Your objective — Copy all records precisely, apart from the pictures.

Itemized modification records

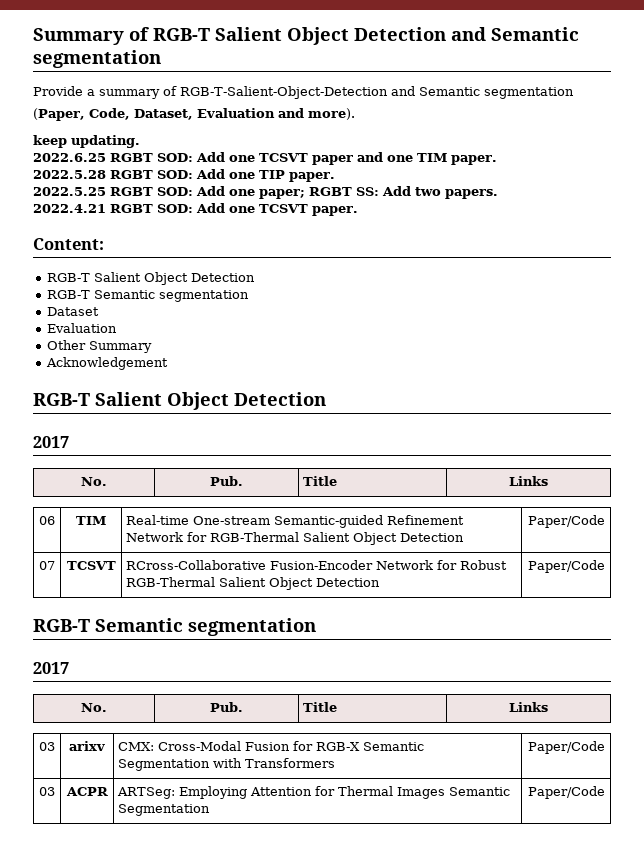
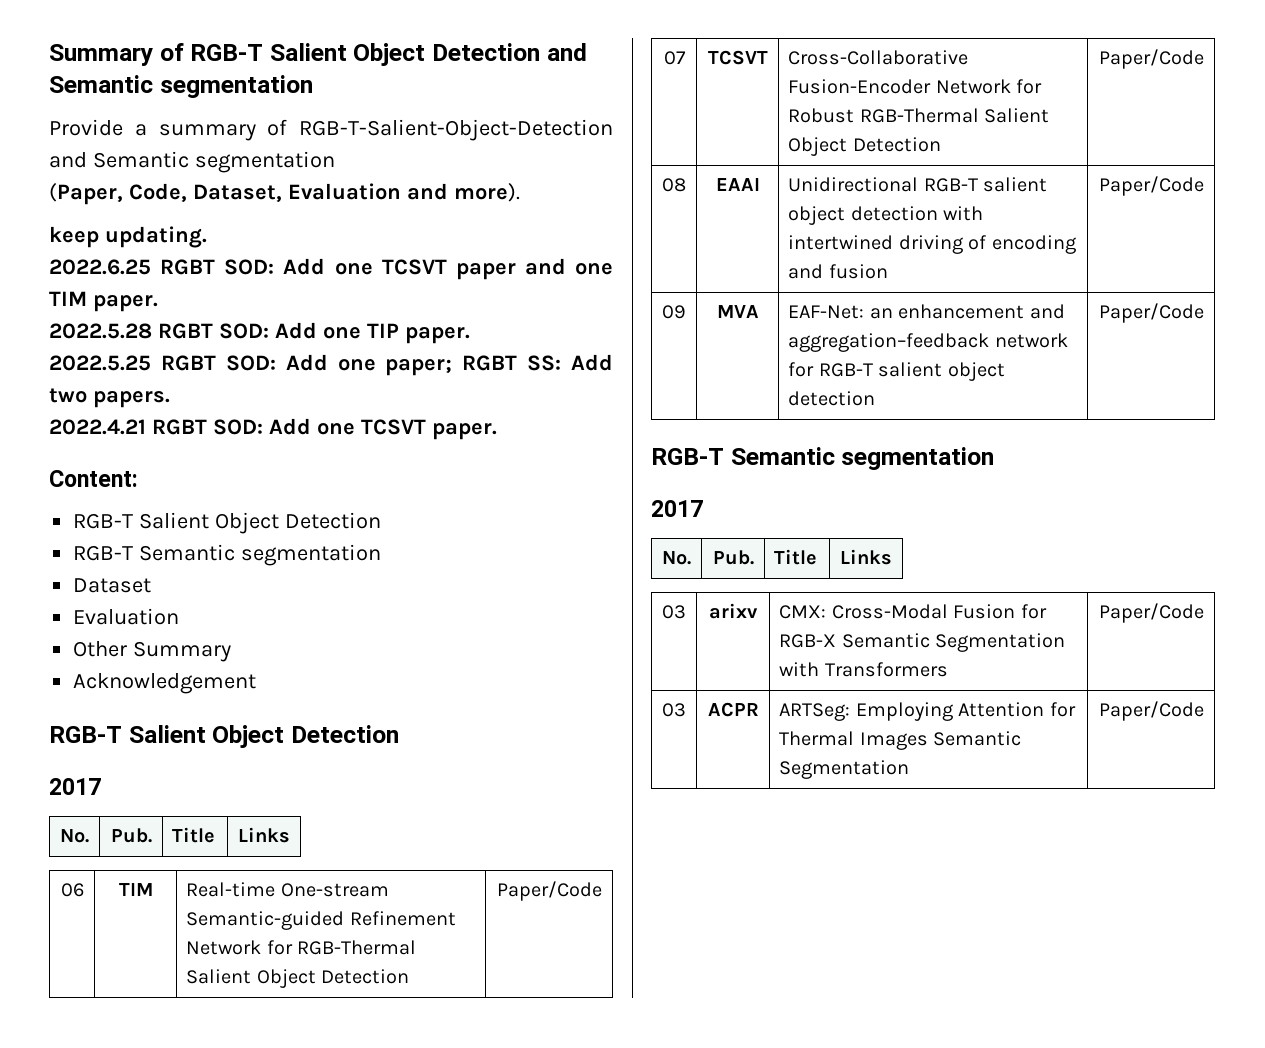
- 07 | TCSVT | RCross-Collaborative Fusion-Encoder Network for Robust RGB-Thermal Salient Object Detection | Paper/Code
+ 07 | TCSVT | Cross-Collaborative Fusion-Encoder Network for Robust RGB-Thermal Salient Object Detection | Paper/Code
+ 08 | EAAI | Unidirectional RGB-T salient object detection with intertwined driving of encoding and fusion | Paper/Code
+ 09 | MVA | EAF-Net: an enhancement and aggregation–feedback network for RGB-T salient object detection | Paper/Code

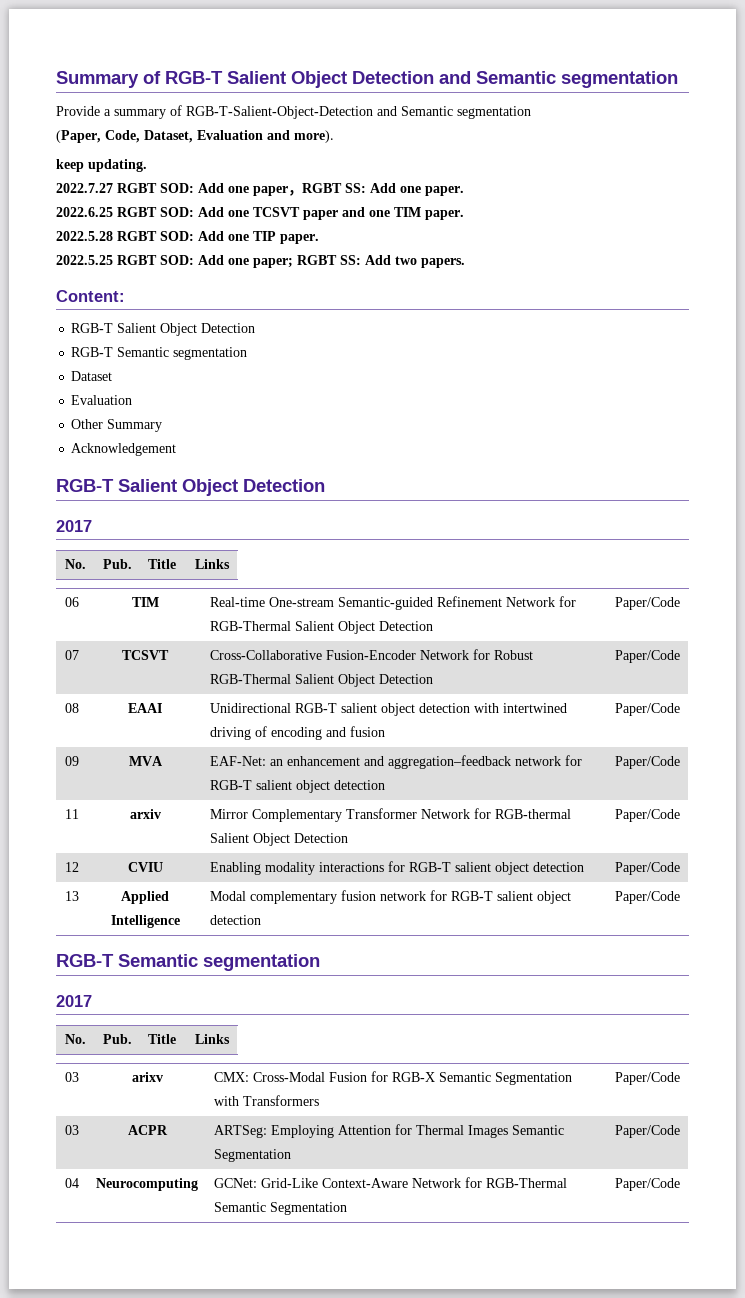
+ 2022.7.27 RGBT SOD: Add one paper，RGBT SS: Add one paper.
- 2022.4.21 RGBT SOD: Add one TCSVT paper.
+ 11 | arxiv | Mirror Complementary Transformer Network for RGB-thermal Salient Object Detection | Paper/Code
+ 12 | CVIU | Enabling modality interactions for RGB-T salient object detection | Paper/Code
+ 13 | Applied Intelligence | Modal complementary fusion network for RGB-T salient object detection | Paper/Code
+ 04 | Neurocomputing | GCNet: Grid-Like Context-Aware Network for RGB-Thermal Semantic Segmentation | Paper/Code

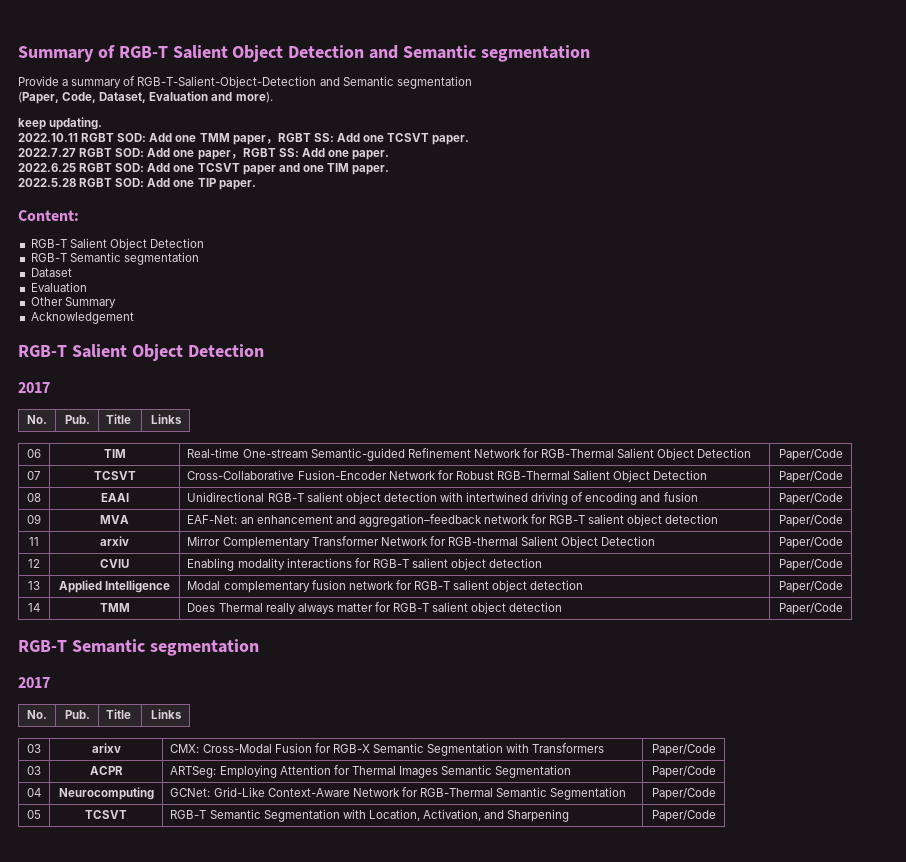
+ 2022.10.11 RGBT SOD: Add one TMM paper，RGBT SS: Add one TCSVT paper.
- 2022.5.25 RGBT SOD: Add one paper; RGBT SS: Add two papers.
+ 14 | TMM | Does Thermal really always matter for RGB-T salient object detection | Paper/Code
+ 05 | TCSVT | RGB-T Semantic Segmentation with Location, Activation, and Sharpening | Paper/Code

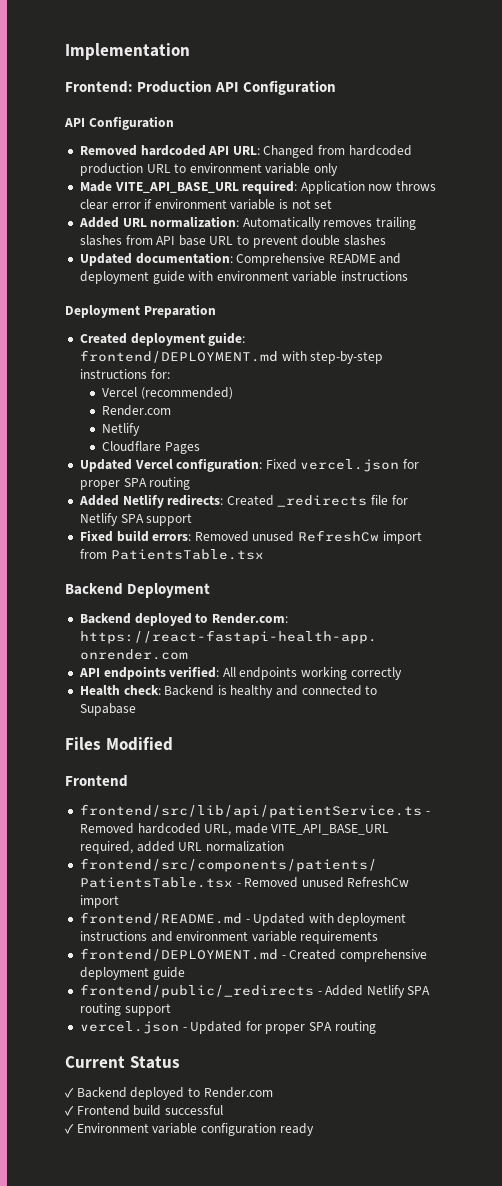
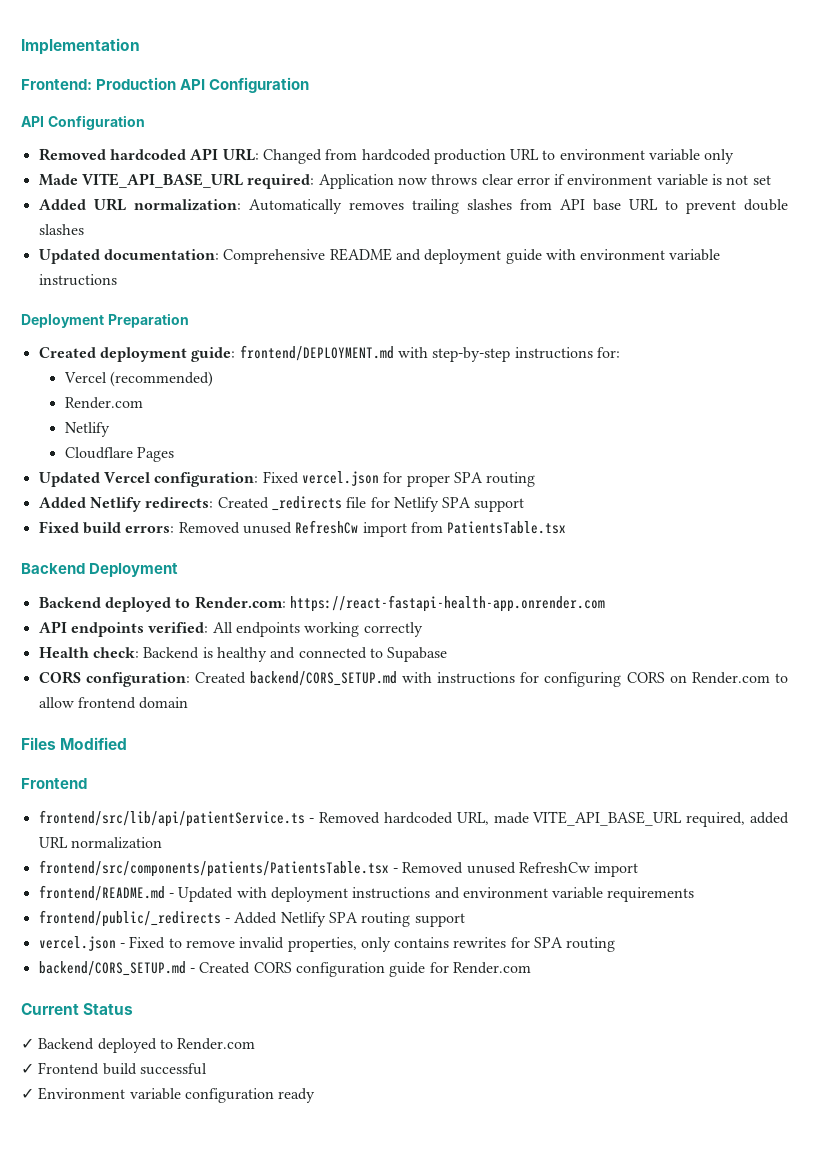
+ CORS configuration: Created backend/CORS_SETUP.md with instructions for configuring CORS on Render.com to allow frontend domain
- frontend/DEPLOYMENT.md - Created comprehensive deployment guide
- vercel.json - Updated for proper SPA routing
+ vercel.json - Fixed to remove invalid properties, only contains rewrites for SPA routing
+ backend/CORS_SETUP.md - Created CORS configuration guide for Render.com

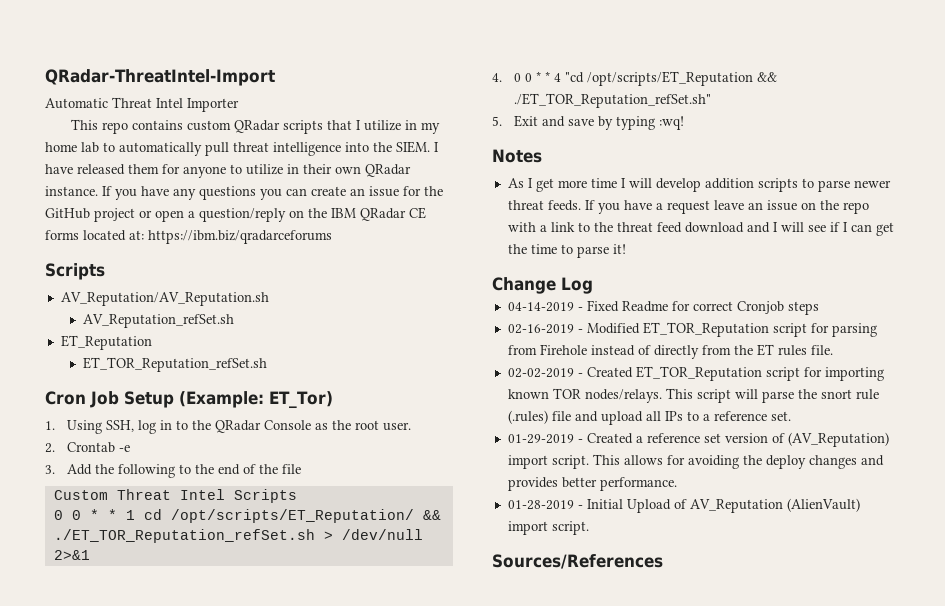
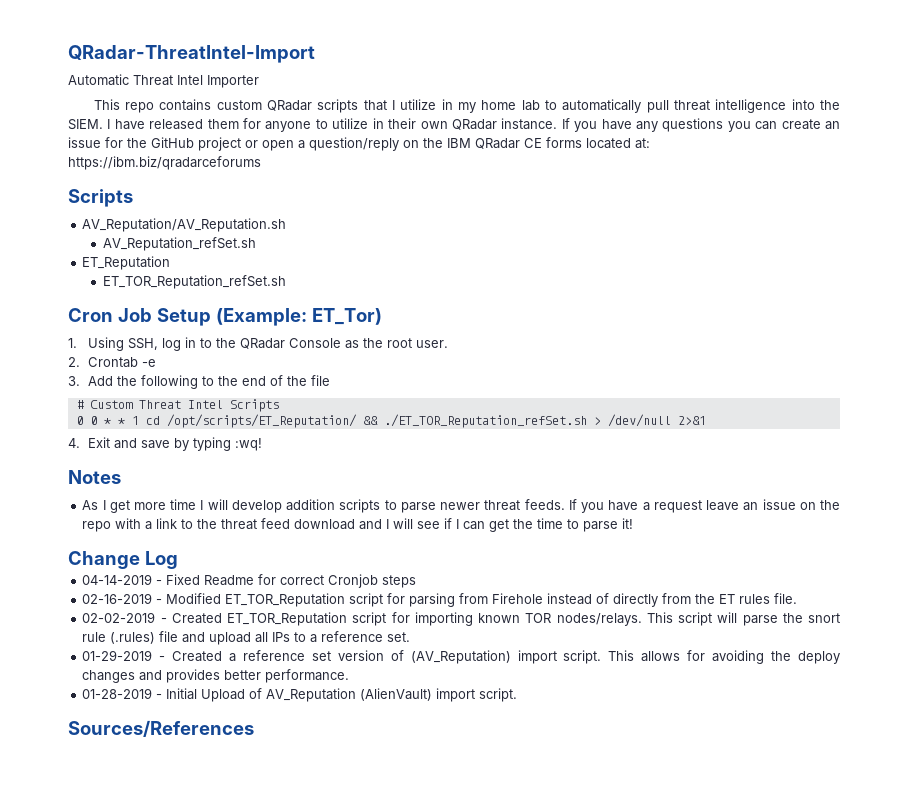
- Custom Threat Intel Scripts
+ # Custom Threat Intel Scripts
- 4. 0 0 * * 4 "cd /opt/scripts/ET_Reputation && ./ET_TOR_Reputation_refSet.sh"
- 5. Exit and save by typing :wq!
+ 4. Exit and save by typing :wq!

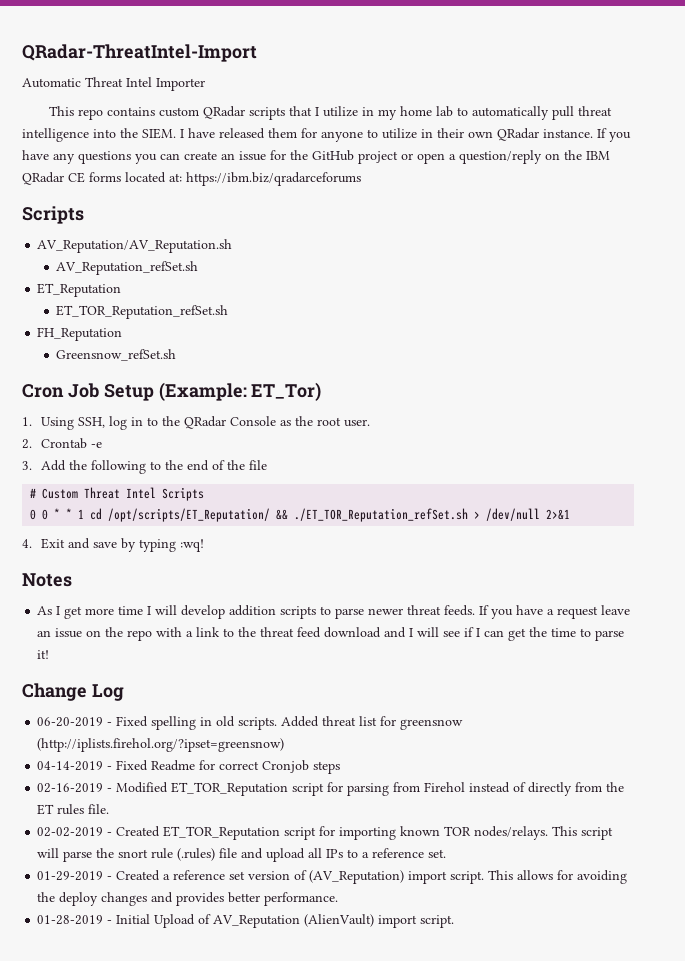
+ FH_Reputation
+ Greensnow_refSet.sh
+ 06-20-2019 - Fixed spelling in old scripts. Added threat list for greensnow (http://iplists.firehol.org/?ipset=greensnow)
- 02-16-2019 - Modified ET_TOR_Reputation script for parsing from Firehole instead of directly from the ET rules file.
+ 02-16-2019 - Modified ET_TOR_Reputation script for parsing from Firehol instead of directly from the ET rules file.
- Sources/References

Completed task —
- 07 | TCSVT | RCross-Collaborative Fusion-Encoder Network for Robust RGB-Thermal Salient Object Detection | Paper/Code
+ 07 | TCSVT | Cross-Collaborative Fusion-Encoder Network for Robust RGB-Thermal Salient Object Detection | Paper/Code
+ 08 | EAAI | Unidirectional RGB-T salient object detection with intertwined driving of encoding and fusion | Paper/Code
+ 09 | MVA | EAF-Net: an enhancement and aggregation–feedback network for RGB-T salient object detection | Paper/Code

+ 2022.7.27 RGBT SOD: Add one paper，RGBT SS: Add one paper.
- 2022.4.21 RGBT SOD: Add one TCSVT paper.
+ 11 | arxiv | Mirror Complementary Transformer Network for RGB-thermal Salient Object Detection | Paper/Code
+ 12 | CVIU | Enabling modality interactions for RGB-T salient object detection | Paper/Code
+ 13 | Applied Intelligence | Modal complementary fusion network for RGB-T salient object detection | Paper/Code
+ 04 | Neurocomputing | GCNet: Grid-Like Context-Aware Network for RGB-Thermal Semantic Segmentation | Paper/Code

+ 2022.10.11 RGBT SOD: Add one TMM paper，RGBT SS: Add one TCSVT paper.
- 2022.5.25 RGBT SOD: Add one paper; RGBT SS: Add two papers.
+ 14 | TMM | Does Thermal really always matter for RGB-T salient object detection | Paper/Code
+ 05 | TCSVT | RGB-T Semantic Segmentation with Location, Activation, and Sharpening | Paper/Code

+ CORS configuration: Created backend/CORS_SETUP.md with instructions for configuring CORS on Render.com to allow frontend domain
- frontend/DEPLOYMENT.md - Created comprehensive deployment guide
- vercel.json - Updated for proper SPA routing
+ vercel.json - Fixed to remove invalid properties, only contains rewrites for SPA routing
+ backend/CORS_SETUP.md - Created CORS configuration guide for Render.com

- Custom Threat Intel Scripts
+ # Custom Threat Intel Scripts
- 4. 0 0 * * 4 "cd /opt/scripts/ET_Reputation && ./ET_TOR_Reputation_refSet.sh"
- 5. Exit and save by typing :wq!
+ 4. Exit and save by typing :wq!

+ FH_Reputation
+ Greensnow_refSet.sh
+ 06-20-2019 - Fixed spelling in old scripts. Added threat list for greensnow (http://iplists.firehol.org/?ipset=greensnow)
- 02-16-2019 - Modified ET_TOR_Reputation script for parsing from Firehole instead of directly from the ET rules file.
+ 02-16-2019 - Modified ET_TOR_Reputation script for parsing from Firehol instead of directly from the ET rules file.
- Sources/References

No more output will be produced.